The life of Dimitri Tsafendas

 

When Dimitri Tsafendas was a young boy in Mozambique it was discovered that he had a giant tapeworm. A Portuguese chemist gave Dimitri’s Greek stepmother a powerful poison to help expel the worm and told her to keep its head for him to study. Dimitri passed the worm, which was two or three metres long, but panicked because his stepmother flushed it into the sewers - still alive, he believed.

Years later, in Cape Town, Dimitri went into a store and bought a large knife. A few hours later he went to work. He was 48-years-of age, had an IQ of 125 and could speak eight languages, but as a designated ‘coloured’ person he worked as a uniformed parliamentary messenger in the all-white House of Assembly.
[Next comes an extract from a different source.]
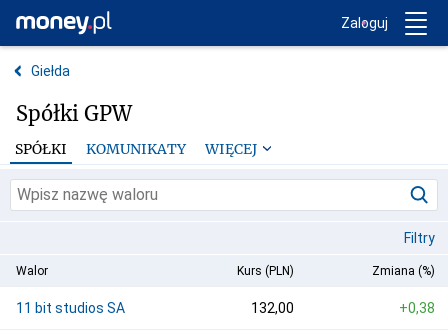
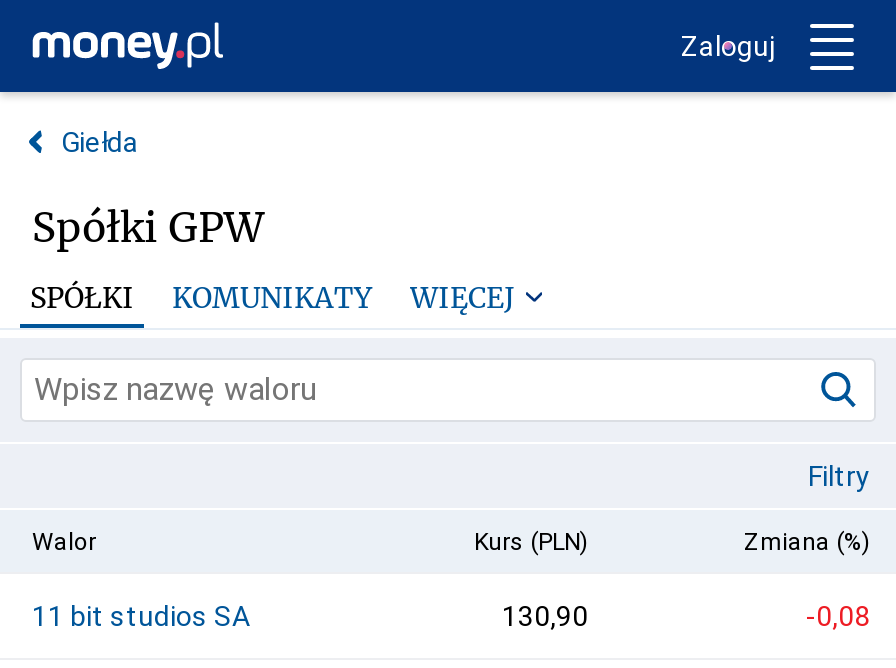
- 132,00
+ 130,90

- +0,38
+ -0,08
That afternoon Prime Minister Dr Hendrik Verwoerd, the architect of apartheid who was responsible for the Sharpeville massacre, was exchanging greetings with those around him as he made his way towards the green leather benches. Dimitri briskly walked from the lobby entrance across the floor to where Verwoerd had sat down, drew his knife and stabbed Verwoerd four times in the chest. Other members of parliament rushed forward and overpowered the court messenger. Mrs Verwoerd ran down from the wives’ gallery and kissed her husband as doctors tried to save his life but he was dead on arrival at hospital. It was September 6th, 1966.

Verwoerd had survived an earlier assassination attempt and believed that God had intervened to save his life, which indicates that he was slightly mad.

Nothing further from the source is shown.